* To do:
Print the data exactly. Omit the pictures.

* Data for analysis:
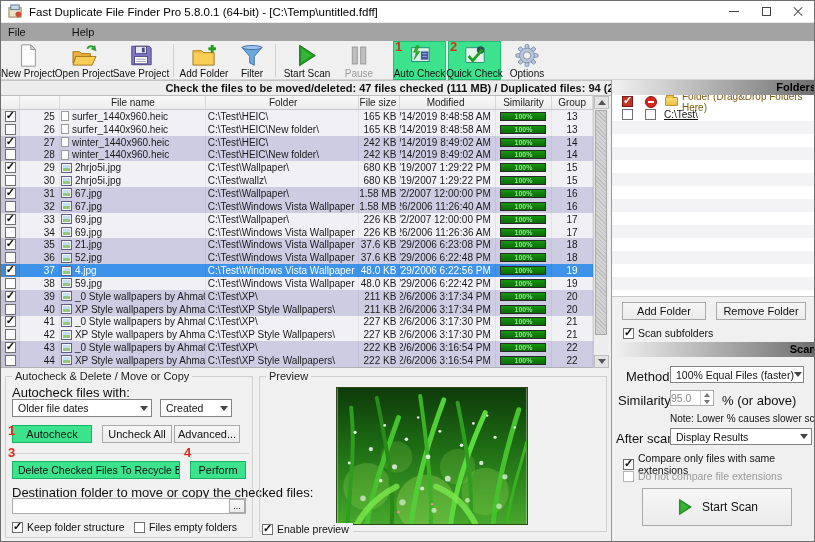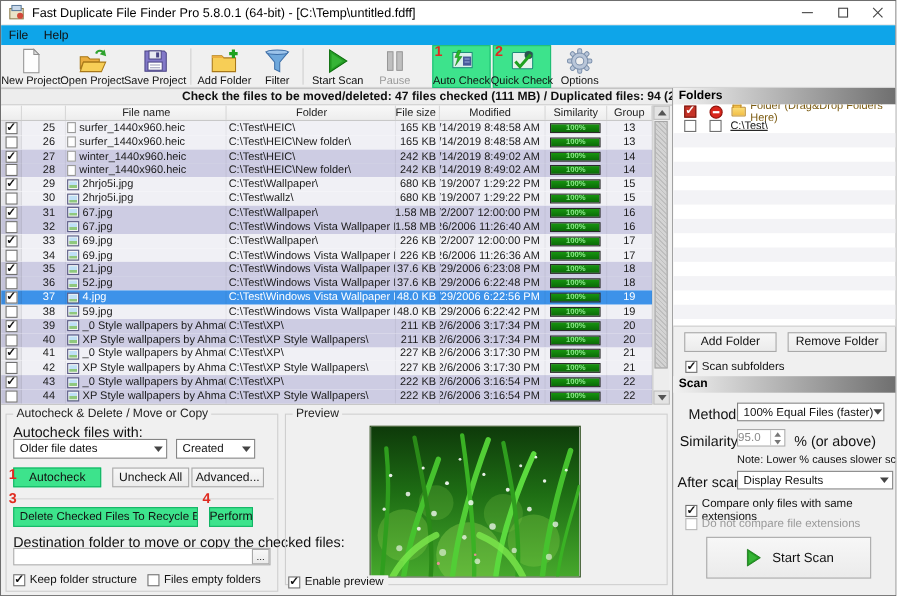"File" .menubar { background: #0ea5e9 -> #a3a3a3; gap: none -> 32px }
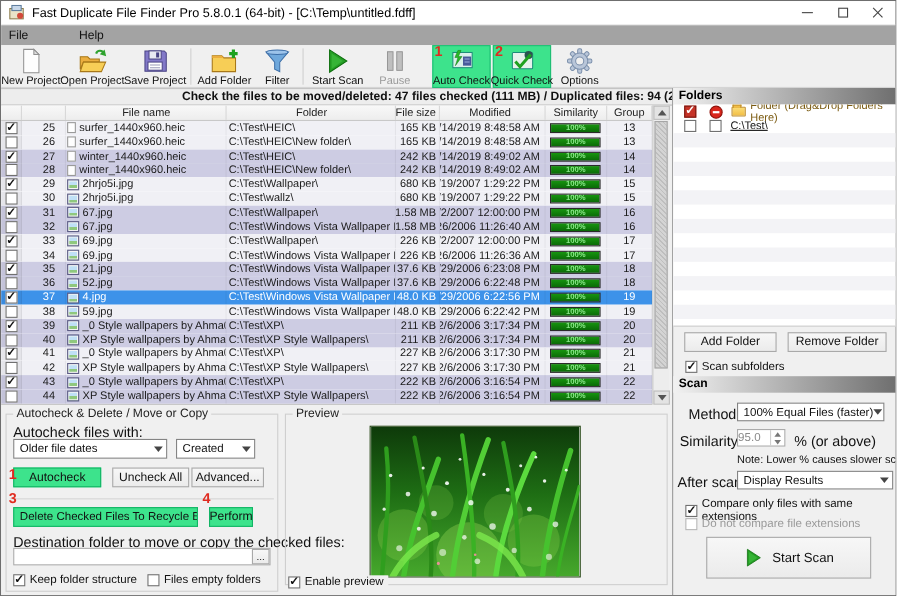"Folders" .panelhdr { text-align: none -> right }
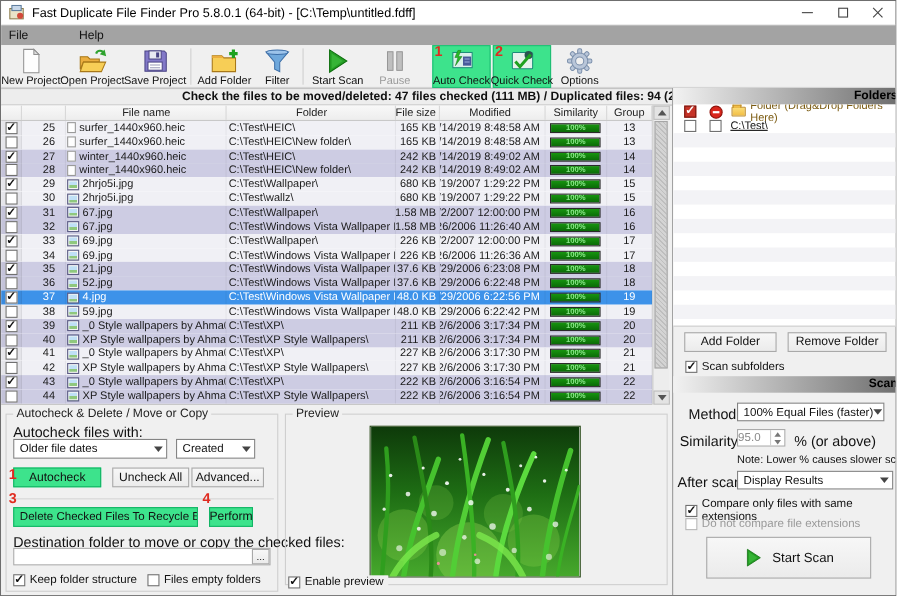"25" .col-num { padding-right: 9px -> 4px }
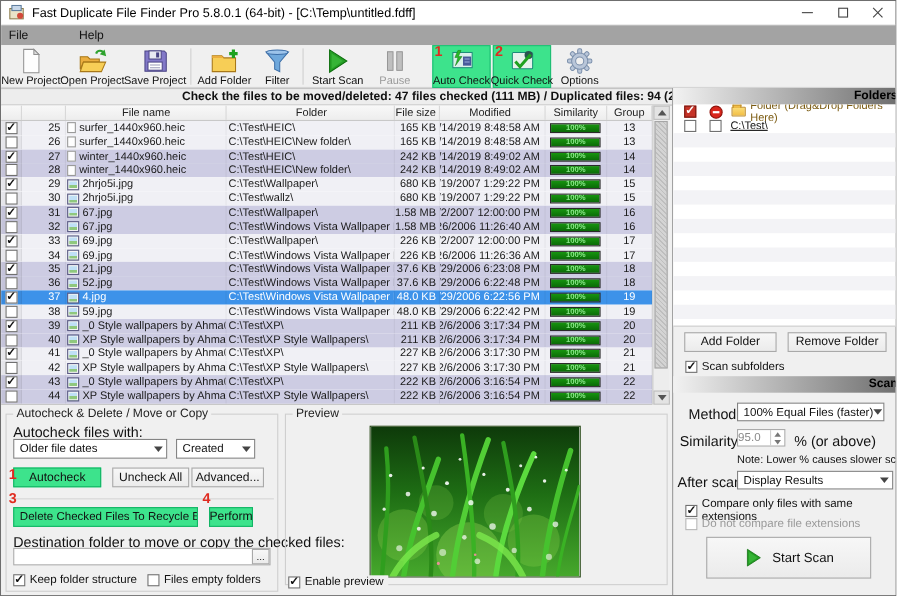"Perform" button.btn { width: 40px -> 56px }
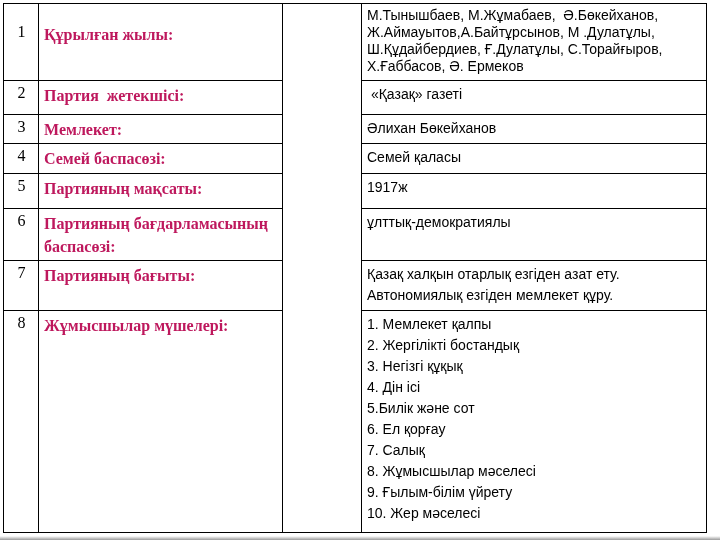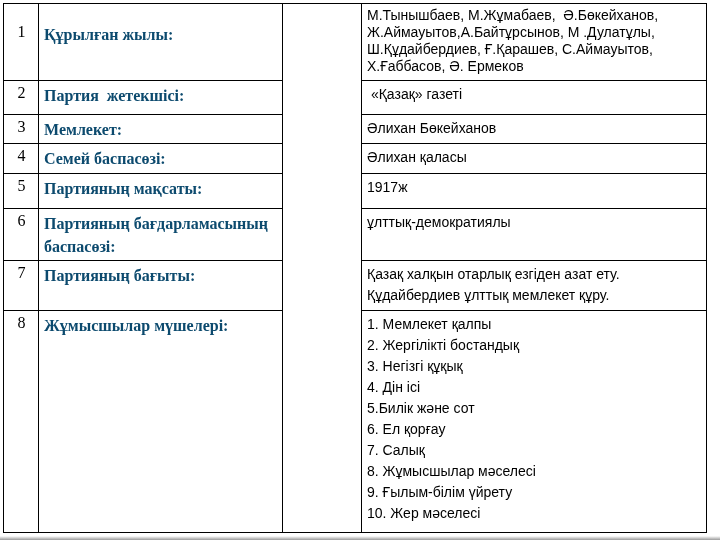"М.Тынышбаев, М.Жұмабаев, Ә.Бөкейханов," td.content { text: Ғ.Қарашев, С.Аймауытов -> Ғ.Дулатұлы, С.Торайғыров }
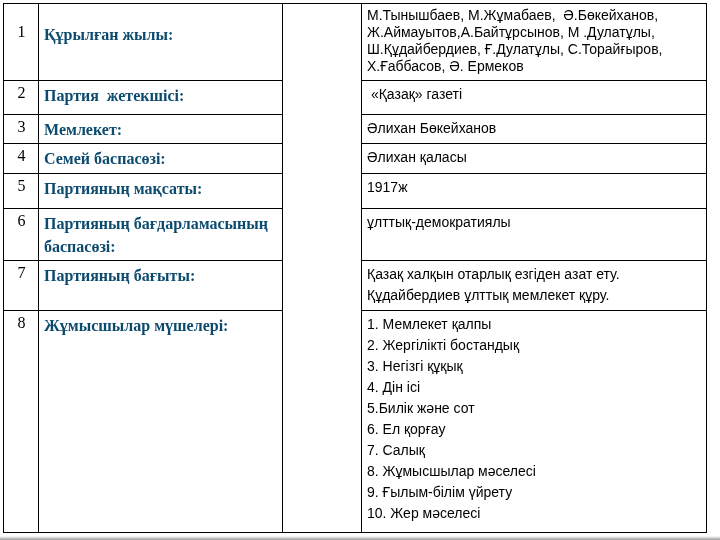"Құрылған жылы:" td.label { color: #0c4a6e -> #be185d }
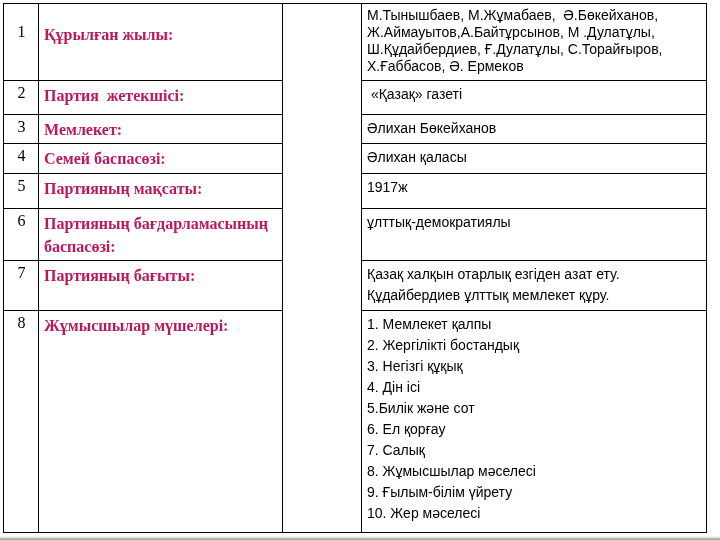"Әлихан қаласы" td.content { text: Әлихан -> Семей }
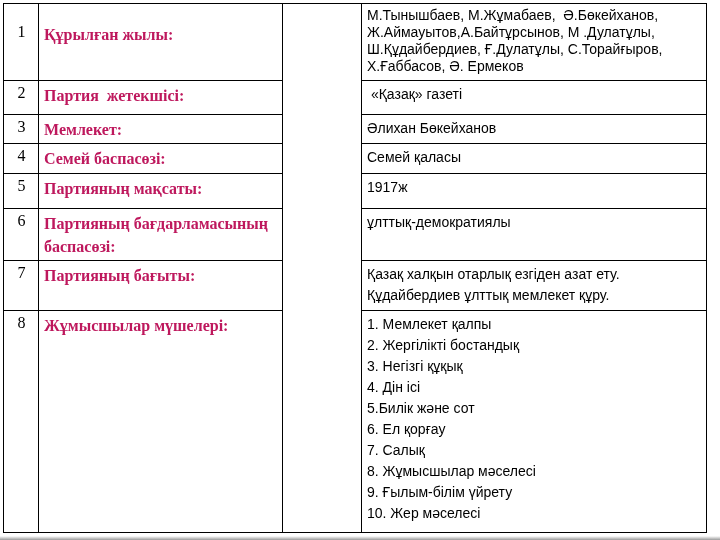"Қазақ халқын отарлық езгіден азат" td.content { text: Құдайбердиев ұлттық -> Автономиялық езгіден }
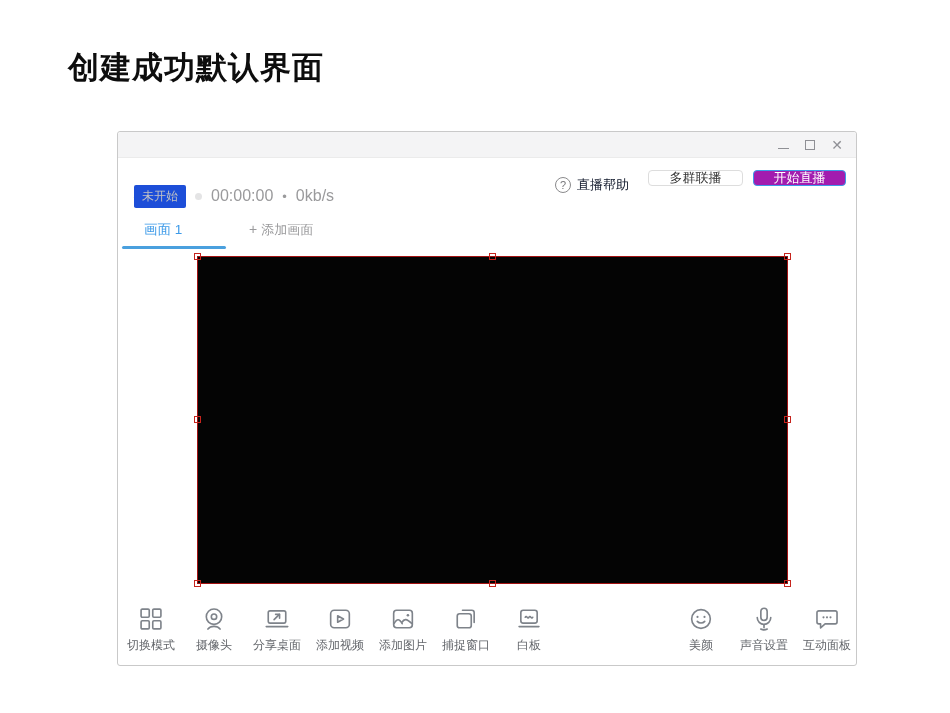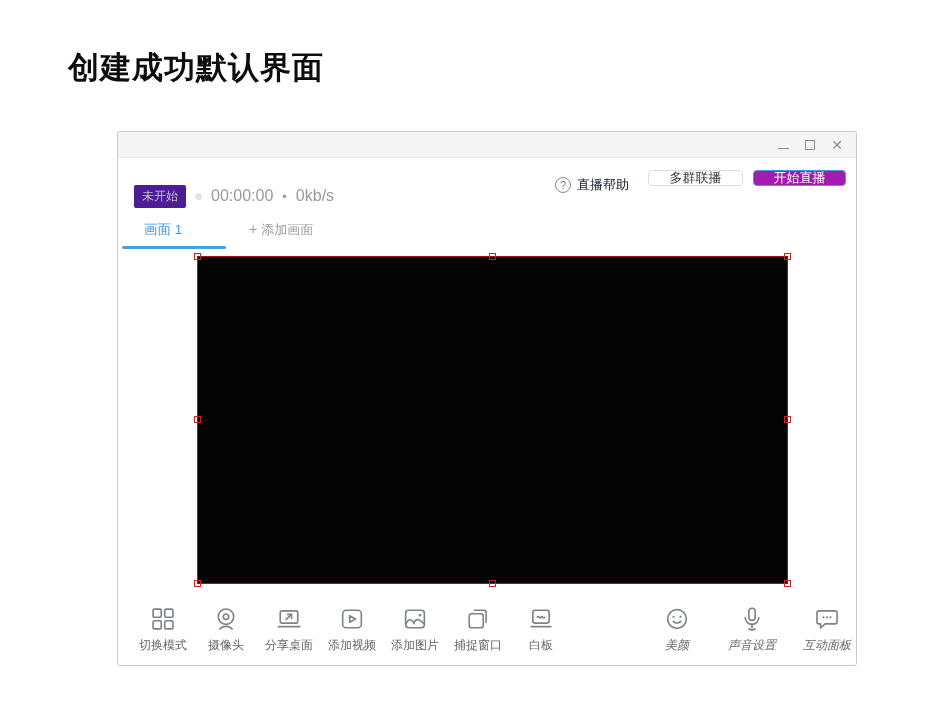"未开始" .status-badge { background: #4c1d95 -> #1d4ed8 }
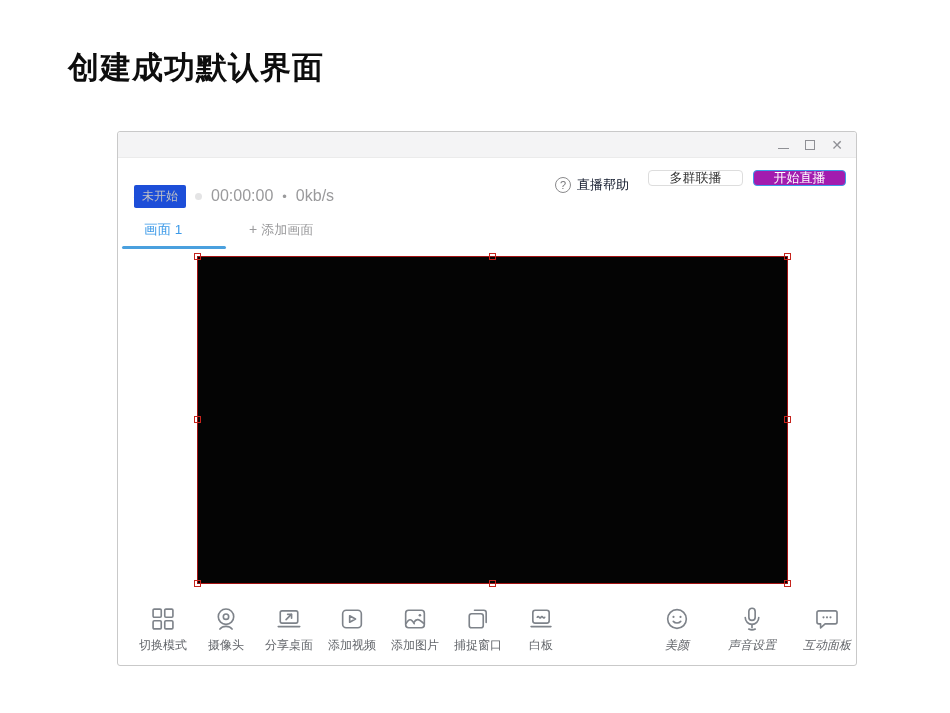"切换模式" .tb-left { left: 16px -> 4px }
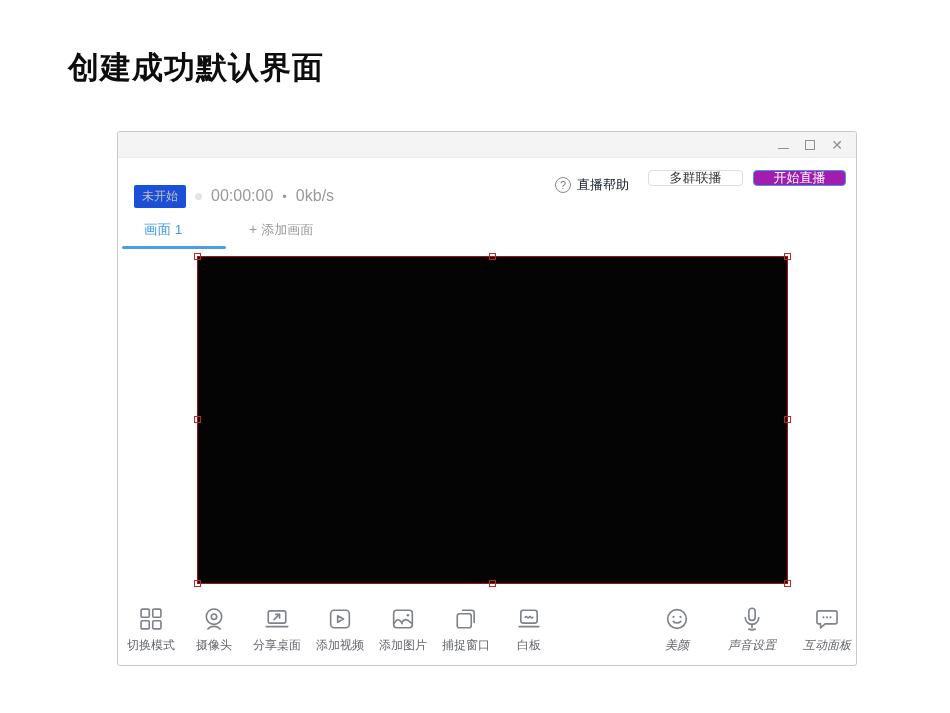"美颜" .tb-right { font-style: italic -> none; gap: 17px -> 5px }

* Exercise response:
"File" .menubar { background: #0ea5e9 -> #a3a3a3; gap: none -> 32px }
"Folders" .panelhdr { text-align: none -> right }
"25" .col-num { padding-right: 9px -> 4px }
"Perform" button.btn { width: 40px -> 56px }
"М.Тынышбаев, М.Жұмабаев, Ә.Бөкейханов," td.content { text: Ғ.Қарашев, С.Аймауытов -> Ғ.Дулатұлы, С.Торайғыров }
"Құрылған жылы:" td.label { color: #0c4a6e -> #be185d }
"Әлихан қаласы" td.content { text: Әлихан -> Семей }
"Қазақ халқын отарлық езгіден азат" td.content { text: Құдайбердиев ұлттық -> Автономиялық езгіден }
"未开始" .status-badge { background: #4c1d95 -> #1d4ed8 }
"切换模式" .tb-left { left: 16px -> 4px }
"美颜" .tb-right { font-style: italic -> none; gap: 17px -> 5px }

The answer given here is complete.